What to do
Reproduce every record verbatim but drop the pictures.
==== Given data ====
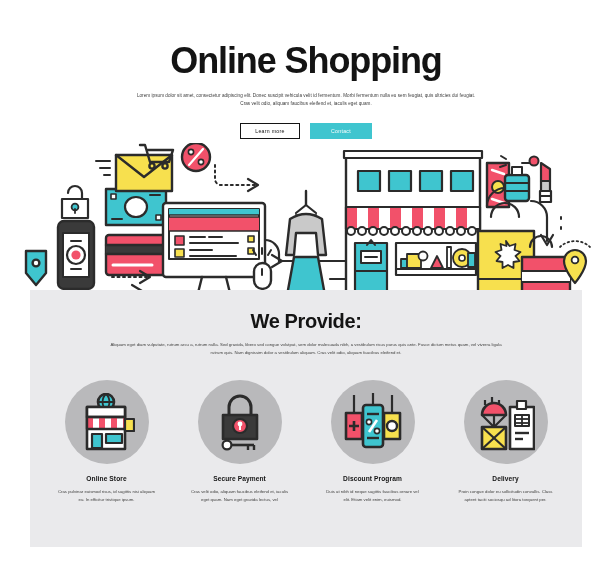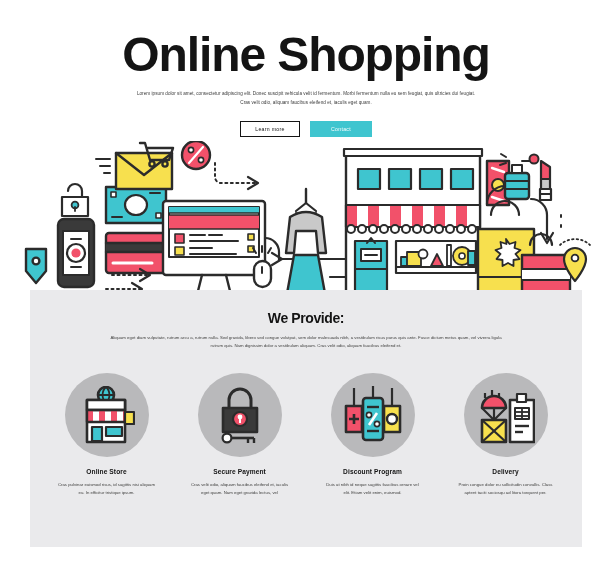--- a/index.html
+++ b/index.html
@@ -15,11 +15,11 @@
   
   .hero{padding-top:30px;text-align:center;}
   .hero-title{
-    font-size:48px;
+    font-size:36px;
     font-weight:bold;
     letter-spacing:-1.1px;
     color:#141414;
-    margin:0;
+    margin:12px;
     line-height:1.05;
   }
   .hero-sub{

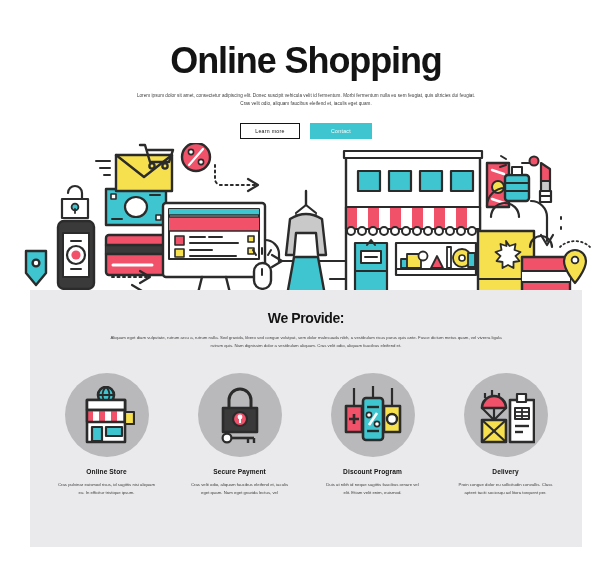--- a/index.html
+++ b/index.html
@@ -61,7 +61,7 @@
   }
   .panel-title{
     text-align:center;
-    font-size:14px;font-weight:bold;color:#141414;
+    font-size:20px;font-weight:bold;color:#141414;
     margin:0;padding-top:20px;letter-spacing:-.4px;
   }
   .panel-sub{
====
Answer
--- a/index.html
+++ b/index.html
@@ -15,11 +15,11 @@
   
   .hero{padding-top:30px;text-align:center;}
   .hero-title{
-    font-size:48px;
+    font-size:36px;
     font-weight:bold;
     letter-spacing:-1.1px;
     color:#141414;
-    margin:0;
+    margin:12px;
     line-height:1.05;
   }
   .hero-sub{

--- a/index.html
+++ b/index.html
@@ -61,7 +61,7 @@
   }
   .panel-title{
     text-align:center;
-    font-size:14px;font-weight:bold;color:#141414;
+    font-size:20px;font-weight:bold;color:#141414;
     margin:0;padding-top:20px;letter-spacing:-.4px;
   }
   .panel-sub{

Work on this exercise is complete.